Saved data entries
════

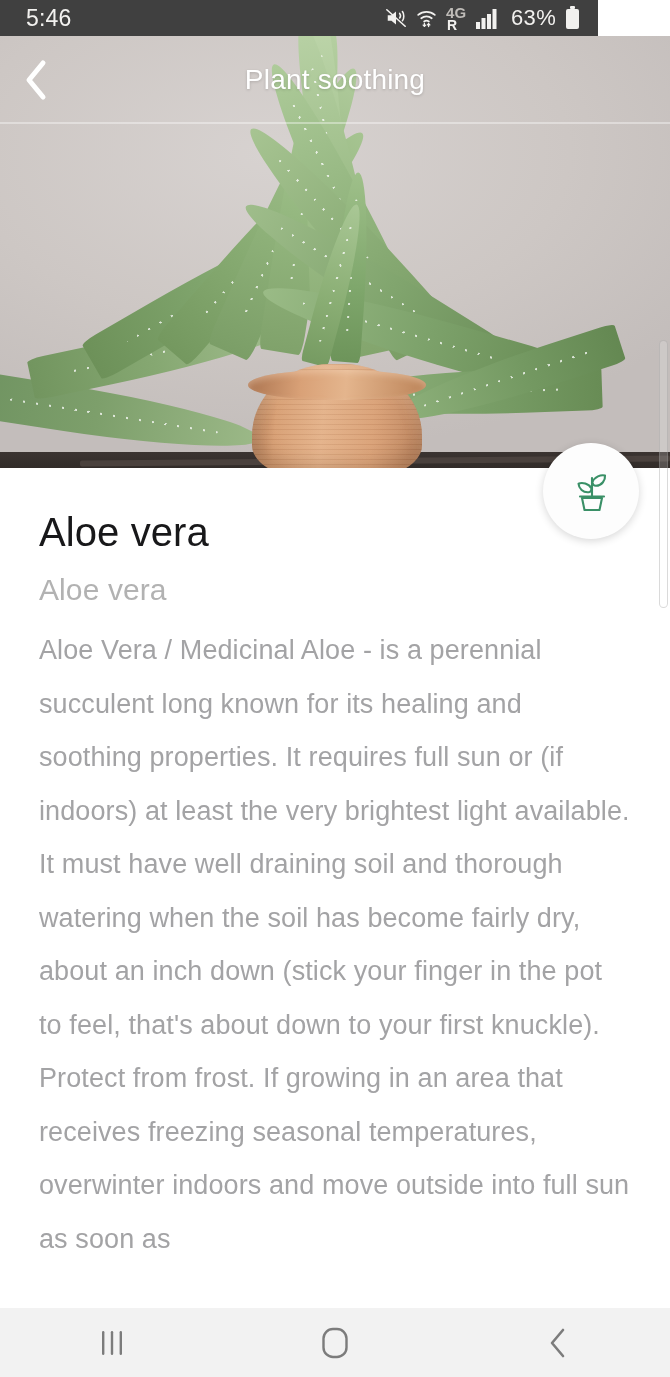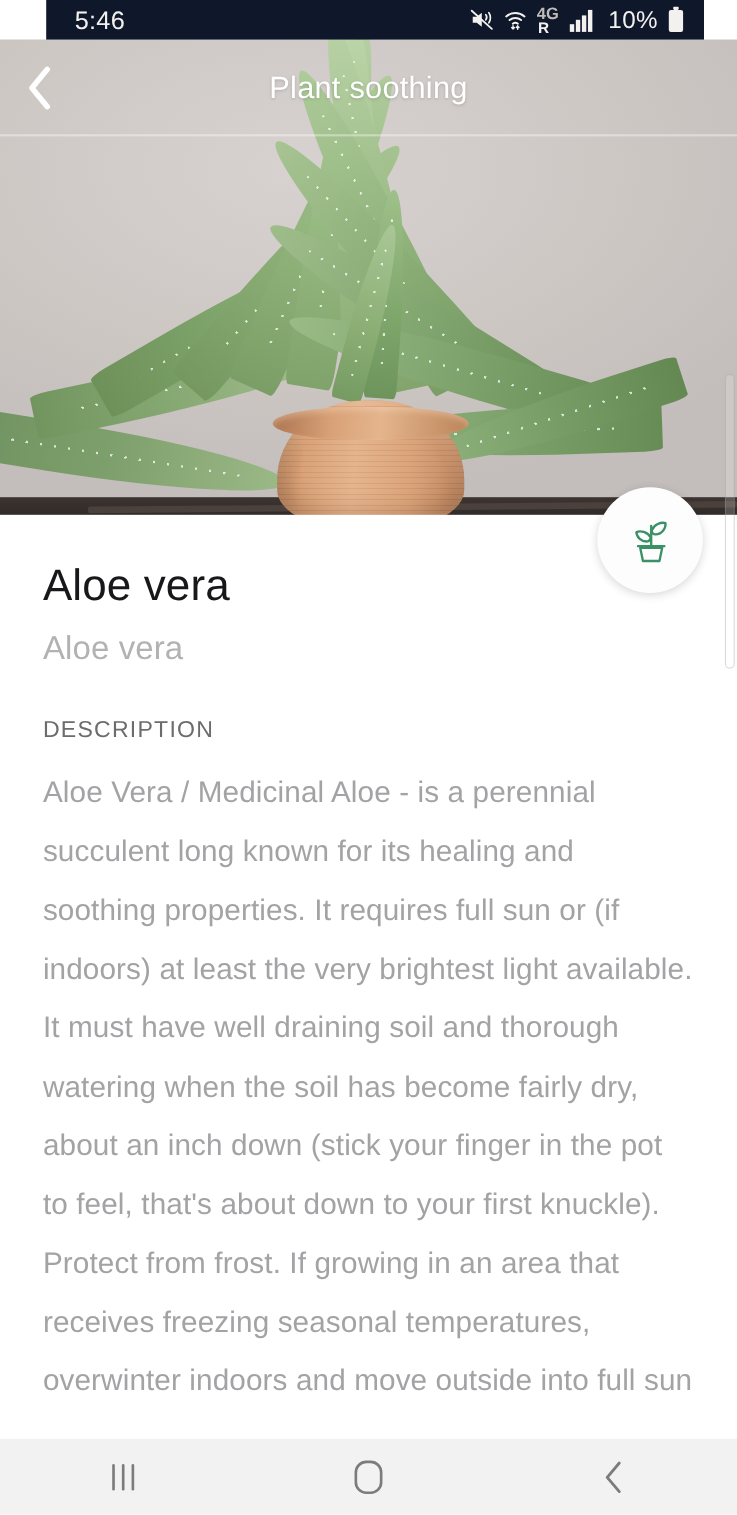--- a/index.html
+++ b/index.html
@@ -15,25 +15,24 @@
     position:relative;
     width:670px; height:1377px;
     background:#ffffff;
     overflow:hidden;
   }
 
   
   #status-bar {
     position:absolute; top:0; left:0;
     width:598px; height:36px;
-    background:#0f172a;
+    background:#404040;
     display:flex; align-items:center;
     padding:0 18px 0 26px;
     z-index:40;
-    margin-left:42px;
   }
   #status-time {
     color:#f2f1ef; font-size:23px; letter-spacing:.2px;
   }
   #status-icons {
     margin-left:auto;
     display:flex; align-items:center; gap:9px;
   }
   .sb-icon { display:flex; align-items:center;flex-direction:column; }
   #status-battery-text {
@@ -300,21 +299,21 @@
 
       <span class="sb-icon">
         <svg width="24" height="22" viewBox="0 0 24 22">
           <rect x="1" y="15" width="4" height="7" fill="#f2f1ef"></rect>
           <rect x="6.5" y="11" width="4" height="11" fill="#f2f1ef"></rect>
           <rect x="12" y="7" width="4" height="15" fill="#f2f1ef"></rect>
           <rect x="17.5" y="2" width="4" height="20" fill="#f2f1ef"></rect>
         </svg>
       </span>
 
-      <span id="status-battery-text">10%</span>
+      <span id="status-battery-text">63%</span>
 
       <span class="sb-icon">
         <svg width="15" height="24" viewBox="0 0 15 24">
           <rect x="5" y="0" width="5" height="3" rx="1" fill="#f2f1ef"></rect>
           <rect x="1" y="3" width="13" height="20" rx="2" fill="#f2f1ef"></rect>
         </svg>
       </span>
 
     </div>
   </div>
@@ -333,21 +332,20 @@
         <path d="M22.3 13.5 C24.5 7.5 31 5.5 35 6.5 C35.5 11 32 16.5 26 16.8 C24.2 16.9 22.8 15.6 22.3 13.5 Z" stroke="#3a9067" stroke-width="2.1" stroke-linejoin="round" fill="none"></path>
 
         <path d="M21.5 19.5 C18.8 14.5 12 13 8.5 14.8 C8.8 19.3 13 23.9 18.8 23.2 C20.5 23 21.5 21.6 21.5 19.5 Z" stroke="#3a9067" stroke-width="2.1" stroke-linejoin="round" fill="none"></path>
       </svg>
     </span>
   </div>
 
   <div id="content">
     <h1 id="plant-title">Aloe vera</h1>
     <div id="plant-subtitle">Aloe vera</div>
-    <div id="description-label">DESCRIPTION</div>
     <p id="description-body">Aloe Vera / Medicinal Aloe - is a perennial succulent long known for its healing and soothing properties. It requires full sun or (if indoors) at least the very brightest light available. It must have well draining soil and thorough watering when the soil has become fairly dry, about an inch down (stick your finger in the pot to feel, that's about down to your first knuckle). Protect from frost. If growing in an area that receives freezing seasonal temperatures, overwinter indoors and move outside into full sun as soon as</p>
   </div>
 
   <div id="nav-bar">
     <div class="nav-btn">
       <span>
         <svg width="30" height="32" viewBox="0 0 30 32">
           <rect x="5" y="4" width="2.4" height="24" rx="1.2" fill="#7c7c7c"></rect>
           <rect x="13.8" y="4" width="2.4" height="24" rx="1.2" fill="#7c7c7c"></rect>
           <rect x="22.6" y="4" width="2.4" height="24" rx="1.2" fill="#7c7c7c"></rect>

════

Output all the entries exactly, minus any pictures.

--- a/index.html
+++ b/index.html
@@ -15,25 +15,24 @@
     position:relative;
     width:670px; height:1377px;
     background:#ffffff;
     overflow:hidden;
   }
 
   
   #status-bar {
     position:absolute; top:0; left:0;
     width:598px; height:36px;
-    background:#0f172a;
+    background:#404040;
     display:flex; align-items:center;
     padding:0 18px 0 26px;
     z-index:40;
-    margin-left:42px;
   }
   #status-time {
     color:#f2f1ef; font-size:23px; letter-spacing:.2px;
   }
   #status-icons {
     margin-left:auto;
     display:flex; align-items:center; gap:9px;
   }
   .sb-icon { display:flex; align-items:center;flex-direction:column; }
   #status-battery-text {
@@ -300,21 +299,21 @@
 
       <span class="sb-icon">
         <svg width="24" height="22" viewBox="0 0 24 22">
           <rect x="1" y="15" width="4" height="7" fill="#f2f1ef"></rect>
           <rect x="6.5" y="11" width="4" height="11" fill="#f2f1ef"></rect>
           <rect x="12" y="7" width="4" height="15" fill="#f2f1ef"></rect>
           <rect x="17.5" y="2" width="4" height="20" fill="#f2f1ef"></rect>
         </svg>
       </span>
 
-      <span id="status-battery-text">10%</span>
+      <span id="status-battery-text">63%</span>
 
       <span class="sb-icon">
         <svg width="15" height="24" viewBox="0 0 15 24">
           <rect x="5" y="0" width="5" height="3" rx="1" fill="#f2f1ef"></rect>
           <rect x="1" y="3" width="13" height="20" rx="2" fill="#f2f1ef"></rect>
         </svg>
       </span>
 
     </div>
   </div>
@@ -333,21 +332,20 @@
         <path d="M22.3 13.5 C24.5 7.5 31 5.5 35 6.5 C35.5 11 32 16.5 26 16.8 C24.2 16.9 22.8 15.6 22.3 13.5 Z" stroke="#3a9067" stroke-width="2.1" stroke-linejoin="round" fill="none"></path>
 
         <path d="M21.5 19.5 C18.8 14.5 12 13 8.5 14.8 C8.8 19.3 13 23.9 18.8 23.2 C20.5 23 21.5 21.6 21.5 19.5 Z" stroke="#3a9067" stroke-width="2.1" stroke-linejoin="round" fill="none"></path>
       </svg>
     </span>
   </div>
 
   <div id="content">
     <h1 id="plant-title">Aloe vera</h1>
     <div id="plant-subtitle">Aloe vera</div>
-    <div id="description-label">DESCRIPTION</div>
     <p id="description-body">Aloe Vera / Medicinal Aloe - is a perennial succulent long known for its healing and soothing properties. It requires full sun or (if indoors) at least the very brightest light available. It must have well draining soil and thorough watering when the soil has become fairly dry, about an inch down (stick your finger in the pot to feel, that's about down to your first knuckle). Protect from frost. If growing in an area that receives freezing seasonal temperatures, overwinter indoors and move outside into full sun as soon as</p>
   </div>
 
   <div id="nav-bar">
     <div class="nav-btn">
       <span>
         <svg width="30" height="32" viewBox="0 0 30 32">
           <rect x="5" y="4" width="2.4" height="24" rx="1.2" fill="#7c7c7c"></rect>
           <rect x="13.8" y="4" width="2.4" height="24" rx="1.2" fill="#7c7c7c"></rect>
           <rect x="22.6" y="4" width="2.4" height="24" rx="1.2" fill="#7c7c7c"></rect>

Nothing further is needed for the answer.